2曲目の、ガーシュイン「サマータイム」、続くエリントンの「ムード・インディゴ」での演奏にも、ほぼ同じことが言える。どちらも曲想がゆったりとしたブルージーな雰囲気なので、パスのプレイもブルース的なフィーリングを強調しているが、代理コードを想定したモダンなフレージング、鋭く切り込んでくる速いパッセージなど、新しい感覚を非常に巧妙に採り入れている。このあたりのモダンな音遣いは、同時期のウェス・モンゴメリーとも共通するものがあるようだ。  
タイトル曲「キャッチ・ミー」は、このアルバム中唯一のパスのオリジナル。速いテンポのマイナー・チューンで、8分音符を延々と続けるパスのソロをより過激に突き詰めていくと、その数年後のパット・マルティーノのプレイになるのだ、ということが分かる。続く「ジャスト・フレンズ」は、ギターのオクターヴ奏法によるテーマから始まるスウィンギーな演奏。コーラスごとに溢れるようなアイディアが次々に湧き出てくるようなギター・ソロが圧巻だ。  
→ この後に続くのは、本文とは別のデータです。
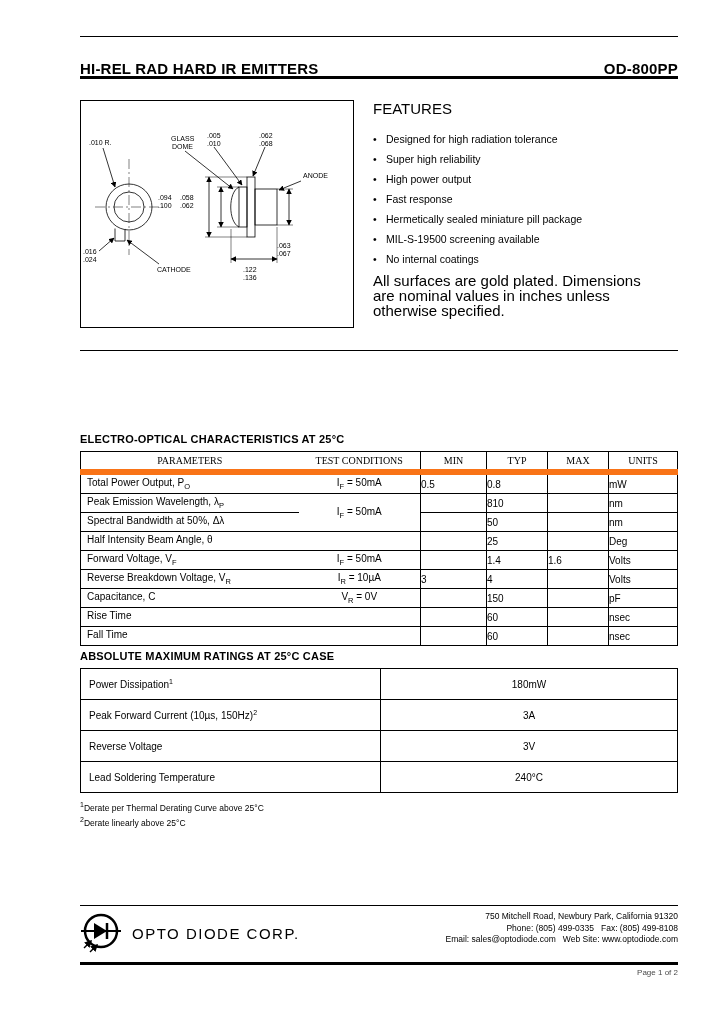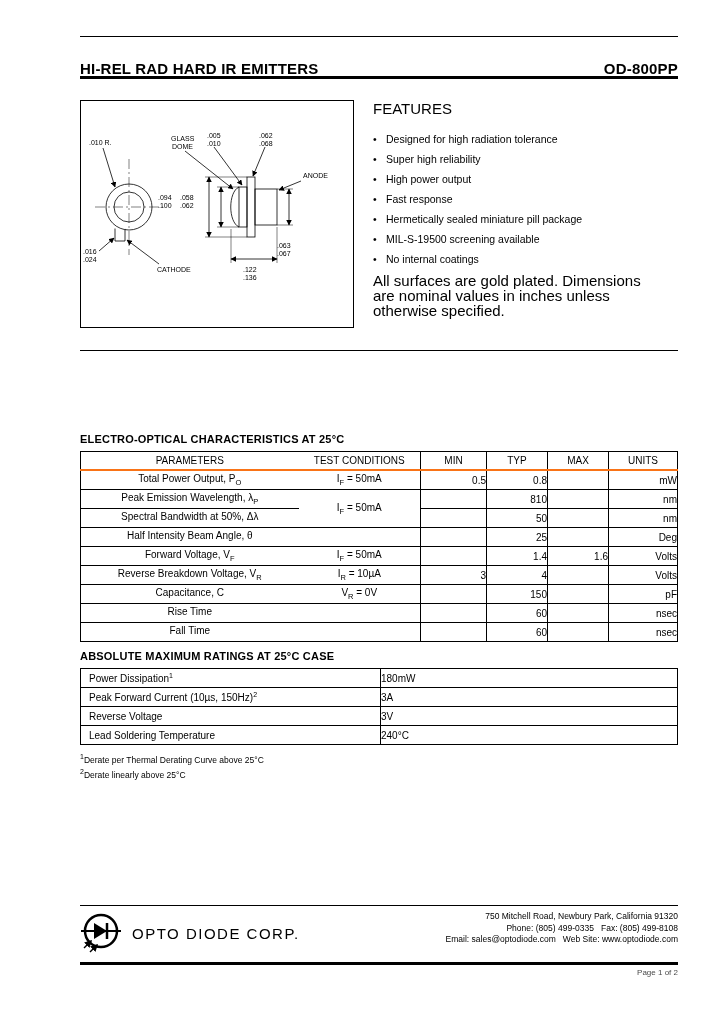"PARAMETERS" .eo-t th { border-bottom: 2px solid #f97316 -> 6px solid #f97316; font-family: none -> Liberation Serif, serif }
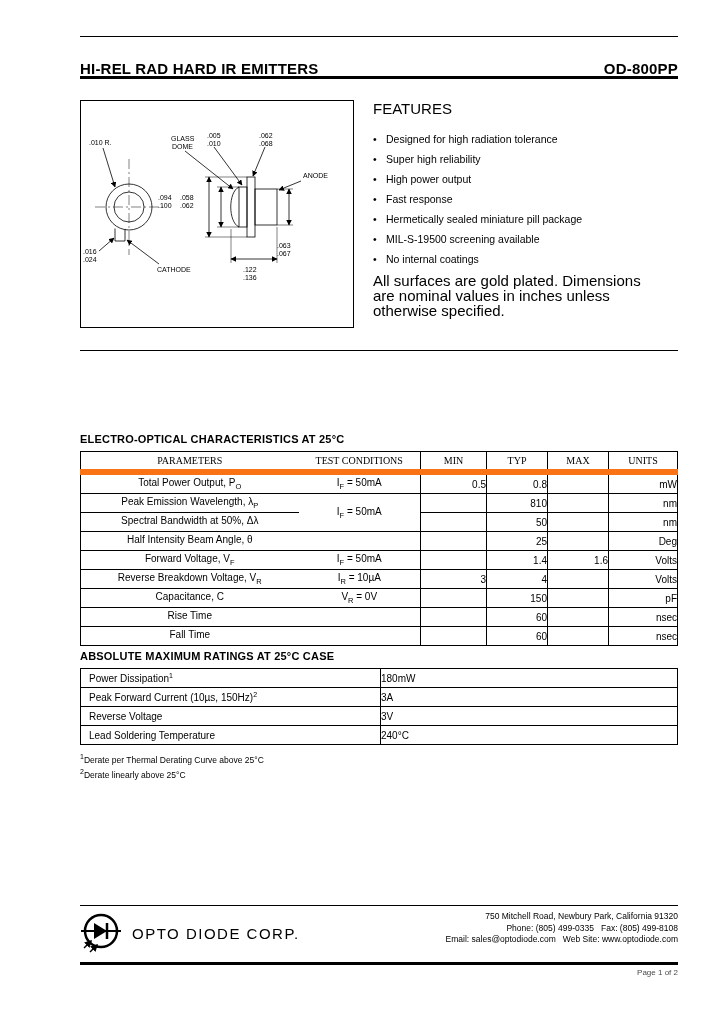"Total Power Output, PO" .eo-t td.pc { text-align: center -> left }
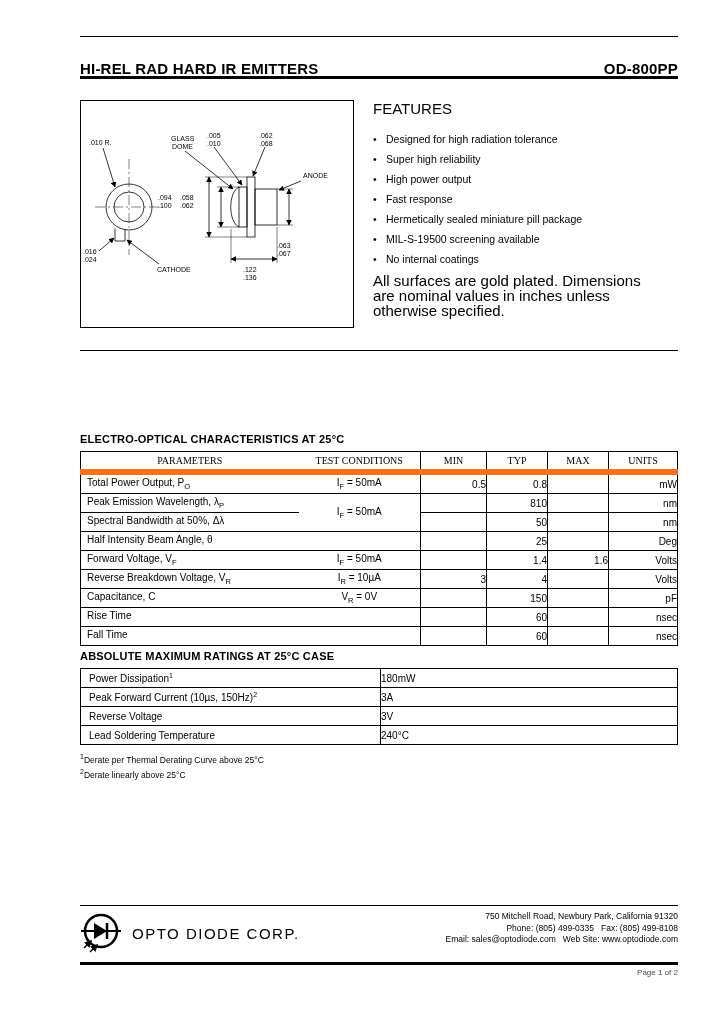"0.5" .eo-t td.nc { text-align: right -> left }
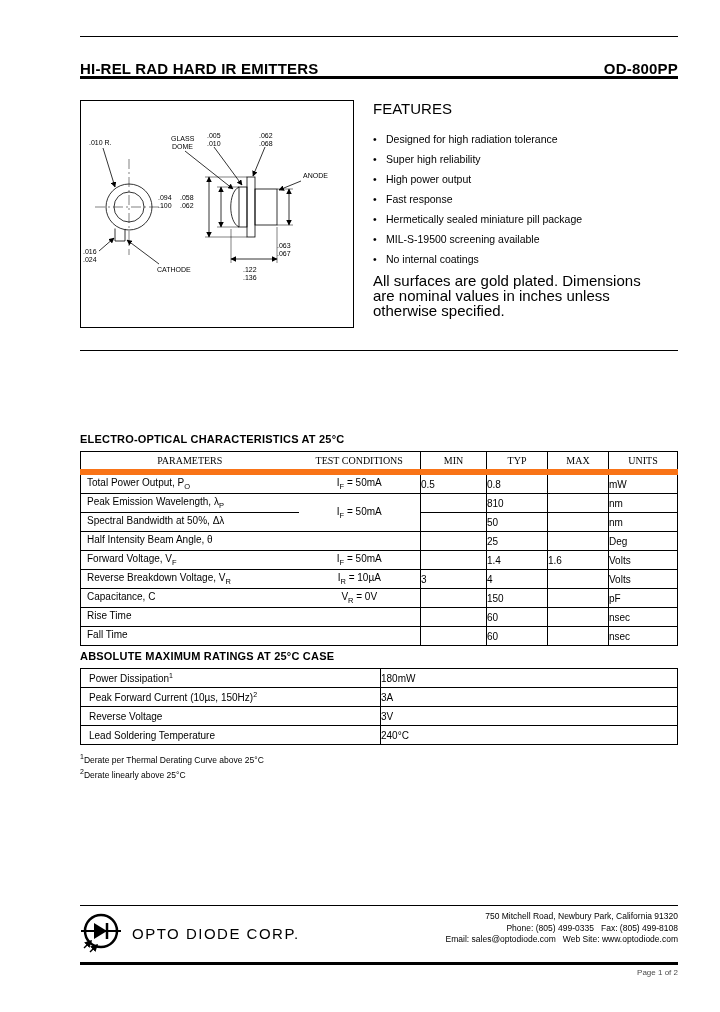"180mW" .amr-t td.av { padding: 0 -> 6px; text-align: none -> center }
そしてビル・エヴァンスの「ウォーキン・アップ」は、入り組んだテーマ部分をパスのシングル・トーンとフィッシャーのコード奏法が見事なアンサンブルで披露し、パスとフィッシャーのソロ、そしてドラムスとギターの4小節交換があってテーマに戻る、という演奏。パスがこの時点でエヴァンスのオリジナルを2曲(録音されたが未発表だった「ペリズ・スコープ」を含めると3曲)も採り上げた事実はなかなかに意外で興味深い。エヴァンスとピアノ演奏のスタイルが共通しているフィッシャーの助言があったのでは、という気もするのだが…。  
「バット・ビューティフル」は、このアルバム中唯一のアコースティック・ギター(ナイロン弦ガット・ギター)使用曲だ。ここでは『ヴァーチュオーゾ』以降のパスを彷彿とさせる、コードとメロディを同時にたっぷりと歌わせる奏法を披露している。なお、未発表曲の中には、ガット・ギターを使ってボサノヴァ風に弾いた「酒とバラの日々」が含まれていたことを付記しておく。そして「ノー・カヴァー、ノー・ミニマム」は、ビル・エヴァンス作のスロー・ブルース。パスはソロになるといかにもブルース、というフレーズを気持ちよさそうに弾いていて、あまりブルース的ではないテーマ(パスとフィッシャーのアンサンブルで演奏される)との対比がおもしろい。  
最後を飾る曲は、古いスタンダード「ユー・ステップト・アウト・オブ・ドリーム」だ。ミディアム・ファスト・テンポであっさりと演奏されているが、パスのソロはここでも非常にテクニカルで端正なもの。ギターの音質が他のトラックより軽いのは、ギターが違うのか、あるいはピックアップ選択スイッチを「センター」(2つあるピックアップの両方が生きるスイッチ。ジャズ・ギターで多用される「フロント」より軽い音になる)にしているのかもしれない。